◆ THE PROBLEM ◆
Could you copy the records below exactly, leaving out any pictures?
------------------------------------
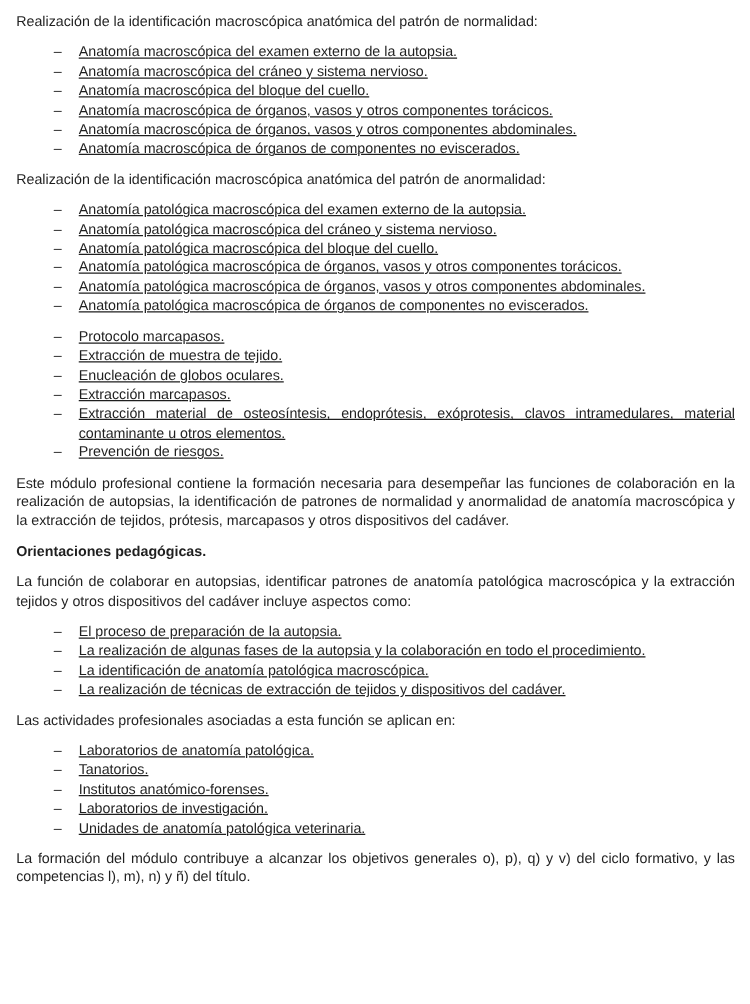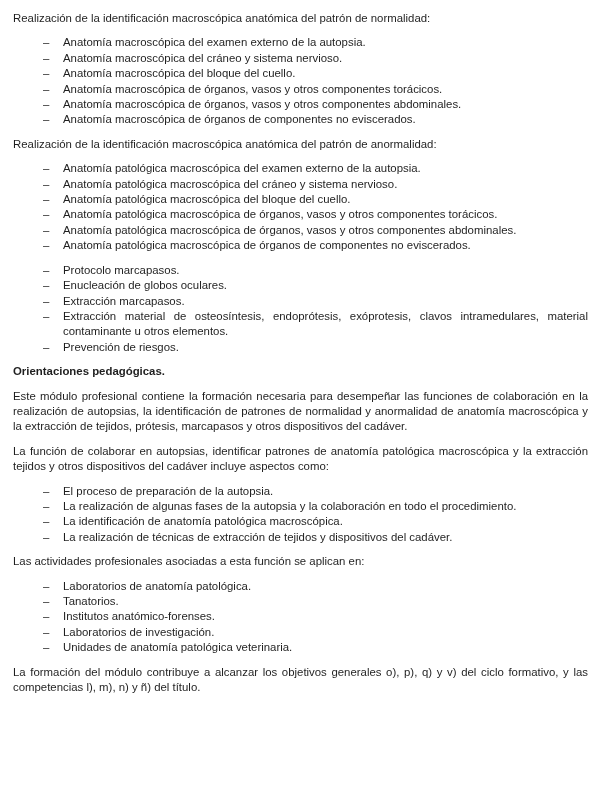--- a/index.html
+++ b/index.html
@@ -42,6 +42,7 @@
     padding-left: 50px;
     text-align: justify;
     margin: 0;
+    text-decoration: underline;
   }
   .dash-list li::before {
     content: "\2013";

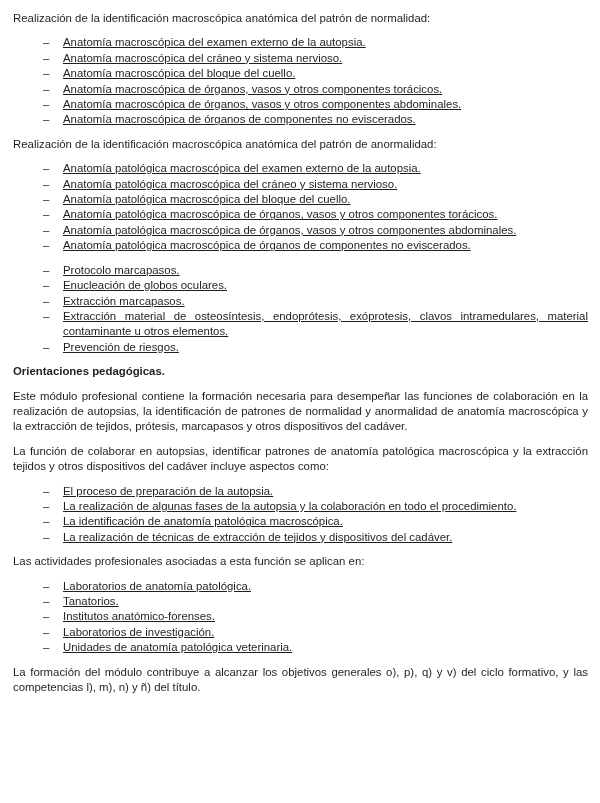--- a/index.html
+++ b/index.html
@@ -83,6 +83,7 @@
   <section>
     <ul class="dash-list">
       <li>Protocolo marcapasos.</li>
+      <li>Extracción de muestra de tejido.</li>
       <li>Enucleación de globos oculares.</li>
       <li>Extracción marcapasos.</li>
       <li>Extracción material de osteosíntesis, endoprótesis, exóprotesis, clavos intramedulares, material contaminante u otros elementos.</li>

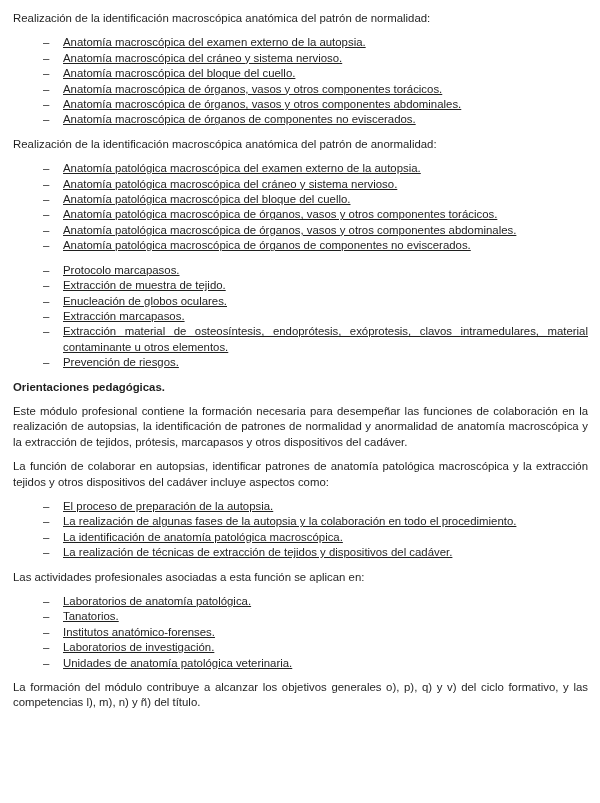--- a/index.html
+++ b/index.html
@@ -92,9 +92,9 @@
   </section>
 
   <section>
+    <p class="para">Este módulo profesional contiene la formación necesaria para desempeñar las funciones de colaboración en la realización de autopsias, la identificación de patrones de normalidad y anormalidad de anatomía macroscópica y la extracción de tejidos, prótesis, marcapasos y otros dispositivos del cadáver.</p>
+
     <p class="para single bold">Orientaciones pedagógicas.</p>
-
-    <p class="para">Este módulo profesional contiene la formación necesaria para desempeñar las funciones de colaboración en la realización de autopsias, la identificación de patrones de normalidad y anormalidad de anatomía macroscópica y la extracción de tejidos, prótesis, marcapasos y otros dispositivos del cadáver.</p>
 
     <p class="para">La función de colaborar en autopsias, identificar patrones de anatomía patológica macroscópica y la extracción tejidos y otros dispositivos del cadáver incluye aspectos como:</p>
------------------------------------
◆ OUTPUT FOR THIS TASK ◆
--- a/index.html
+++ b/index.html
@@ -42,6 +42,7 @@
     padding-left: 50px;
     text-align: justify;
     margin: 0;
+    text-decoration: underline;
   }
   .dash-list li::before {
     content: "\2013";

--- a/index.html
+++ b/index.html
@@ -83,6 +83,7 @@
   <section>
     <ul class="dash-list">
       <li>Protocolo marcapasos.</li>
+      <li>Extracción de muestra de tejido.</li>
       <li>Enucleación de globos oculares.</li>
       <li>Extracción marcapasos.</li>
       <li>Extracción material de osteosíntesis, endoprótesis, exóprotesis, clavos intramedulares, material contaminante u otros elementos.</li>

--- a/index.html
+++ b/index.html
@@ -92,9 +92,9 @@
   </section>
 
   <section>
+    <p class="para">Este módulo profesional contiene la formación necesaria para desempeñar las funciones de colaboración en la realización de autopsias, la identificación de patrones de normalidad y anormalidad de anatomía macroscópica y la extracción de tejidos, prótesis, marcapasos y otros dispositivos del cadáver.</p>
+
     <p class="para single bold">Orientaciones pedagógicas.</p>
-
-    <p class="para">Este módulo profesional contiene la formación necesaria para desempeñar las funciones de colaboración en la realización de autopsias, la identificación de patrones de normalidad y anormalidad de anatomía macroscópica y la extracción de tejidos, prótesis, marcapasos y otros dispositivos del cadáver.</p>
 
     <p class="para">La función de colaborar en autopsias, identificar patrones de anatomía patológica macroscópica y la extracción tejidos y otros dispositivos del cadáver incluye aspectos como:</p>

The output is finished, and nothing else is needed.